▸ Action item
Nothing but a verbatim copy of the data, minus the images, should be returned.

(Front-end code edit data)

# # #

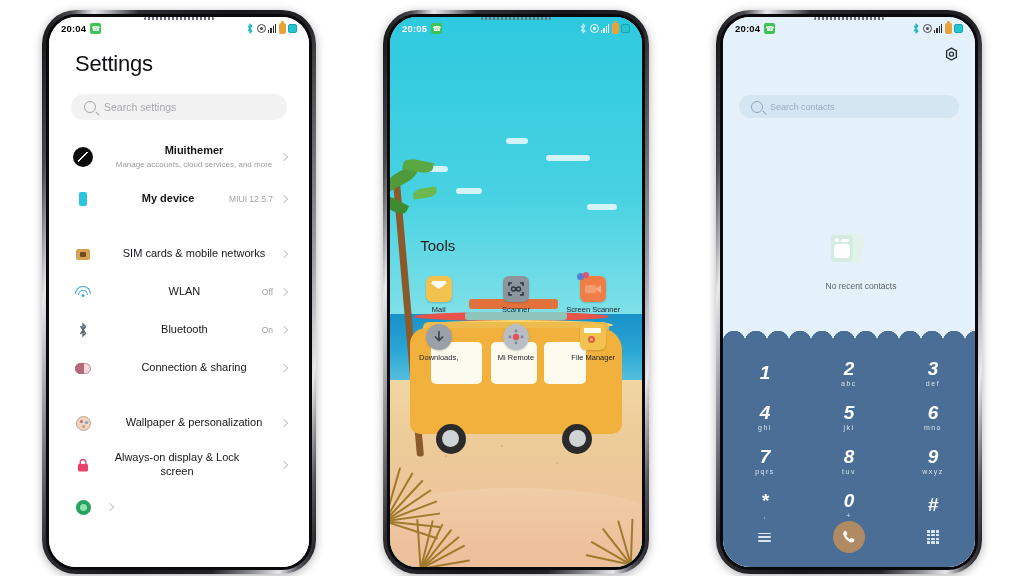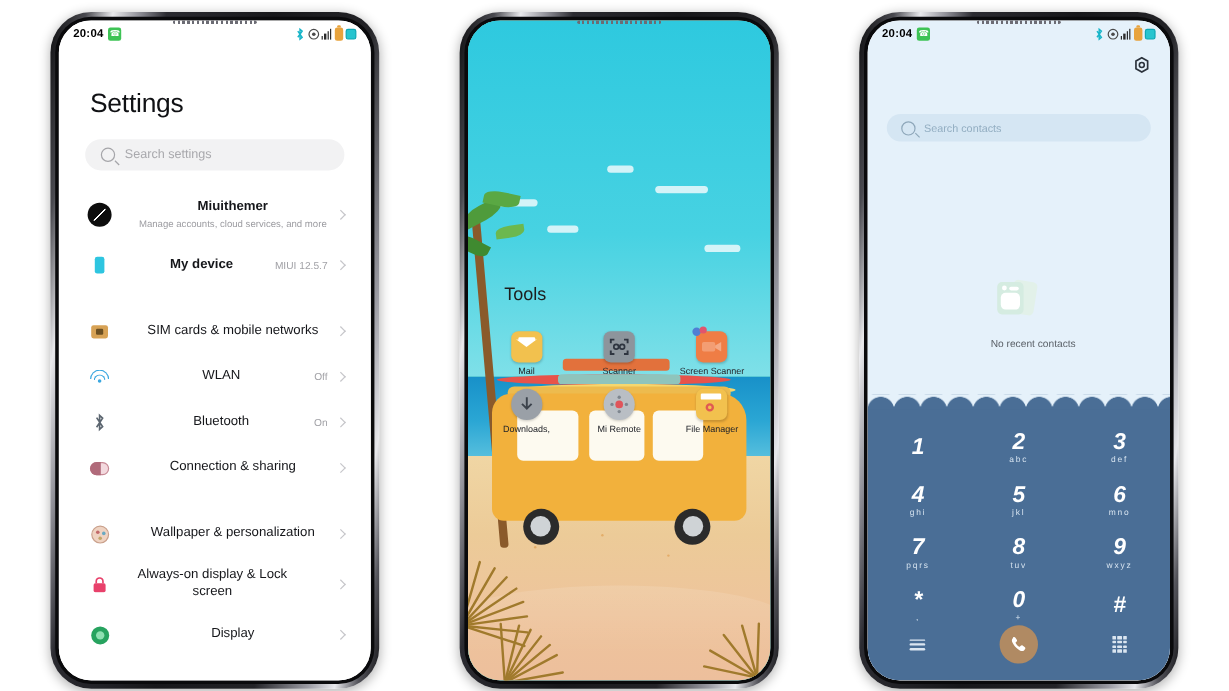--- a/index.html
+++ b/index.html
@@ -48,21 +48,21 @@
   .ic-batt:before{content:"";position:absolute;left:2px;top:-2px;width:3px;height:2px;
     background:#e8a33d;border-radius:1px;}
   .ic-phone{width:11px;height:11px;border-radius:2px;background:#3ec355;
     display:flex;align-items:center;justify-content:center;color:#fff;font-size:7px;}
   .light .sb-time,.light .ic-sig i{color:#fff;}
   .light .ic-sig i{background:#ffffff;}
   .light .ic-ring{border-color:#ffffff;}
   .light .ic-ring:after{background:#ffffff;}
 
   
-  .set-screen{position:absolute;inset:0;background:#fff;padding-top:22px;box-sizing:border-box;}
+  .set-screen{position:absolute;inset:0;background:#fff;box-sizing:border-box;}
   .set-title{font-size:22px;font-weight:400;color:#101114;margin:34px 0 0 26px;letter-spacing:-.2px;}
   .searchbar{margin:17px 22px 0 22px;height:26px;background:#f2f2f3;border-radius:14px;
     display:flex;align-items:center;gap:8px;padding:0 13px;box-sizing:border-box;}
   .search-ico{width:10px;height:10px;border:1.4px solid #a5a5a9;border-radius:50%;
     position:relative;flex:none;}
   .search-ico:after{content:"";position:absolute;right:-4px;bottom:-2px;width:4.5px;height:1.4px;
     background:#a5a5a9;transform:rotate(45deg);}
   .search-ph{font-size:10.5px;color:#a9a9ad;}
 
   .set-list{margin-top:14px;}
@@ -122,21 +122,21 @@
 
   .van{position:absolute;left:8%;top:50%;width:84%;height:30%;}
   .van-body{position:absolute;left:0;right:0;top:22%;bottom:14%;background:#f2b13c;border-radius:16px 22px 10px 10px;}
   .van-win{position:absolute;background:#fdfaf0;border-radius:5px;}
   .van-roof{position:absolute;left:6%;right:6%;top:18%;height:7%;background:#edbb4e;border-radius:6px;}
   .surf{position:absolute;border-radius:50%;}
   .wheel{position:absolute;border-radius:50%;background:#2b2b2b;}
   .wheel i{position:absolute;left:22%;top:22%;width:56%;height:56%;border-radius:50%;background:#cfd3d6;}
 
   .tools-label{position:absolute;left:12%;top:40%;font-size:15px;color:#1d1d1d;font-weight:500;}
-  .appgrid{position:absolute;left:4%;right:4%;top:47%;display:flex;flex-wrap:wrap;justify-content:center;}
+  .appgrid{position:absolute;left:4%;right:4%;top:47%;display:flex;flex-wrap:wrap;}
   .app{width:33.33%;display:flex;flex-direction:column;align-items:center;margin-bottom:10px;}
   .app-ic{width:26px;height:26px;border-radius:6px;display:flex;align-items:center;justify-content:center;
     box-shadow:0 1px 2px rgba(0,0,0,.18);position:relative;}
   .app-lbl{font-size:7.5px;color:#22242a;margin-top:3px;text-align:center;line-height:1.2;max-width:56px;}
 
   .ic-mail{background:#f2c14e;}
   .ic-mail:after{content:"";position:absolute;left:4px;top:7px;width:18px;height:11px;background:#fff;
     clip-path:polygon(0 0,100% 0,50% 60%);}
   .ic-mail:before{content:"";position:absolute;left:6px;top:5px;width:14px;height:3px;background:#fff;border-radius:1px;}
   .ic-scan{background:#8d959c;}
@@ -313,23 +313,20 @@
                 </span>
                 <span class="row-txt">
                   <span class="row-label reg" style="display:block;max-width:140px">Always-on display &amp; Lock screen</span>
                 </span>
                 <span class="chev"></span>
               </div>
               <div class="row">
                 <span class="row-ic">
                     <span class="ic-disp"></span>
                   </span>
-                <span class="row-txt">
-                  <span class="row-label reg" style="display:block">Display</span>
-                </span>
                 <span class="chev"></span>
               </div>
             </div>
 
           </div>
         </div>
       </div>
     </div>
   </div>
 
@@ -460,20 +457,42 @@
             <div class="app">
               <span class="app-ic ic-doc">
                 <span style="position:absolute;left:4px;top:4px;width:17px;height:5px;background:#fff;border-radius:1px"></span>
                 <span style="position:absolute;left:8px;top:12px;width:7px;height:7px;border-radius:50%;border:2px solid #e05a52;box-sizing:border-box"></span>
               </span>
               <span class="app-lbl">File Manager</span>
             </div>
           </div>
         </div>
 
+        <div class="statusbar light">
+          <div class="sb-left">
+            <span class="sb-time" style="color:#ffffff">20:05</span>
+            <span class="ic ic-phone">☎</span>
+          </div>
+          <div class="sb-right">
+            <span class="ic ic-bt">
+              <svg viewBox="0 0 8 12" width="8" height="11">
+                  <path d="M2 3.2 L6 8.8 L4 10.5 L4 1.5 L6 3.2 L2 8.8" fill="none" stroke="#bfe9ef" stroke-width="1.3"></path>
+                </svg>
+            </span>
+            <span class="ic ic-ring"></span>
+            <span class="ic ic-sig">
+                <i></i>
+                <i></i>
+                <i></i>
+                <i></i>
+              </span>
+            <span class="ic ic-batt"></span>
+            <span class="ic ic-sq"></span>
+          </div>
+        </div>
 
       </div>
     </div>
   </div>
 
   <div class="phone" id="phone3">
     <div class="phone-inner">
       <div class="speaker"></div>
       <div class="screen">
         <div class="dial">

# # #

▸ Result
--- a/index.html
+++ b/index.html
@@ -48,21 +48,21 @@
   .ic-batt:before{content:"";position:absolute;left:2px;top:-2px;width:3px;height:2px;
     background:#e8a33d;border-radius:1px;}
   .ic-phone{width:11px;height:11px;border-radius:2px;background:#3ec355;
     display:flex;align-items:center;justify-content:center;color:#fff;font-size:7px;}
   .light .sb-time,.light .ic-sig i{color:#fff;}
   .light .ic-sig i{background:#ffffff;}
   .light .ic-ring{border-color:#ffffff;}
   .light .ic-ring:after{background:#ffffff;}
 
   
-  .set-screen{position:absolute;inset:0;background:#fff;padding-top:22px;box-sizing:border-box;}
+  .set-screen{position:absolute;inset:0;background:#fff;box-sizing:border-box;}
   .set-title{font-size:22px;font-weight:400;color:#101114;margin:34px 0 0 26px;letter-spacing:-.2px;}
   .searchbar{margin:17px 22px 0 22px;height:26px;background:#f2f2f3;border-radius:14px;
     display:flex;align-items:center;gap:8px;padding:0 13px;box-sizing:border-box;}
   .search-ico{width:10px;height:10px;border:1.4px solid #a5a5a9;border-radius:50%;
     position:relative;flex:none;}
   .search-ico:after{content:"";position:absolute;right:-4px;bottom:-2px;width:4.5px;height:1.4px;
     background:#a5a5a9;transform:rotate(45deg);}
   .search-ph{font-size:10.5px;color:#a9a9ad;}
 
   .set-list{margin-top:14px;}
@@ -122,21 +122,21 @@
 
   .van{position:absolute;left:8%;top:50%;width:84%;height:30%;}
   .van-body{position:absolute;left:0;right:0;top:22%;bottom:14%;background:#f2b13c;border-radius:16px 22px 10px 10px;}
   .van-win{position:absolute;background:#fdfaf0;border-radius:5px;}
   .van-roof{position:absolute;left:6%;right:6%;top:18%;height:7%;background:#edbb4e;border-radius:6px;}
   .surf{position:absolute;border-radius:50%;}
   .wheel{position:absolute;border-radius:50%;background:#2b2b2b;}
   .wheel i{position:absolute;left:22%;top:22%;width:56%;height:56%;border-radius:50%;background:#cfd3d6;}
 
   .tools-label{position:absolute;left:12%;top:40%;font-size:15px;color:#1d1d1d;font-weight:500;}
-  .appgrid{position:absolute;left:4%;right:4%;top:47%;display:flex;flex-wrap:wrap;justify-content:center;}
+  .appgrid{position:absolute;left:4%;right:4%;top:47%;display:flex;flex-wrap:wrap;}
   .app{width:33.33%;display:flex;flex-direction:column;align-items:center;margin-bottom:10px;}
   .app-ic{width:26px;height:26px;border-radius:6px;display:flex;align-items:center;justify-content:center;
     box-shadow:0 1px 2px rgba(0,0,0,.18);position:relative;}
   .app-lbl{font-size:7.5px;color:#22242a;margin-top:3px;text-align:center;line-height:1.2;max-width:56px;}
 
   .ic-mail{background:#f2c14e;}
   .ic-mail:after{content:"";position:absolute;left:4px;top:7px;width:18px;height:11px;background:#fff;
     clip-path:polygon(0 0,100% 0,50% 60%);}
   .ic-mail:before{content:"";position:absolute;left:6px;top:5px;width:14px;height:3px;background:#fff;border-radius:1px;}
   .ic-scan{background:#8d959c;}
@@ -313,23 +313,20 @@
                 </span>
                 <span class="row-txt">
                   <span class="row-label reg" style="display:block;max-width:140px">Always-on display &amp; Lock screen</span>
                 </span>
                 <span class="chev"></span>
               </div>
               <div class="row">
                 <span class="row-ic">
                     <span class="ic-disp"></span>
                   </span>
-                <span class="row-txt">
-                  <span class="row-label reg" style="display:block">Display</span>
-                </span>
                 <span class="chev"></span>
               </div>
             </div>
 
           </div>
         </div>
       </div>
     </div>
   </div>
 
@@ -460,20 +457,42 @@
             <div class="app">
               <span class="app-ic ic-doc">
                 <span style="position:absolute;left:4px;top:4px;width:17px;height:5px;background:#fff;border-radius:1px"></span>
                 <span style="position:absolute;left:8px;top:12px;width:7px;height:7px;border-radius:50%;border:2px solid #e05a52;box-sizing:border-box"></span>
               </span>
               <span class="app-lbl">File Manager</span>
             </div>
           </div>
         </div>
 
+        <div class="statusbar light">
+          <div class="sb-left">
+            <span class="sb-time" style="color:#ffffff">20:05</span>
+            <span class="ic ic-phone">☎</span>
+          </div>
+          <div class="sb-right">
+            <span class="ic ic-bt">
+              <svg viewBox="0 0 8 12" width="8" height="11">
+                  <path d="M2 3.2 L6 8.8 L4 10.5 L4 1.5 L6 3.2 L2 8.8" fill="none" stroke="#bfe9ef" stroke-width="1.3"></path>
+                </svg>
+            </span>
+            <span class="ic ic-ring"></span>
+            <span class="ic ic-sig">
+                <i></i>
+                <i></i>
+                <i></i>
+                <i></i>
+              </span>
+            <span class="ic ic-batt"></span>
+            <span class="ic ic-sq"></span>
+          </div>
+        </div>
 
       </div>
     </div>
   </div>
 
   <div class="phone" id="phone3">
     <div class="phone-inner">
       <div class="speaker"></div>
       <div class="screen">
         <div class="dial">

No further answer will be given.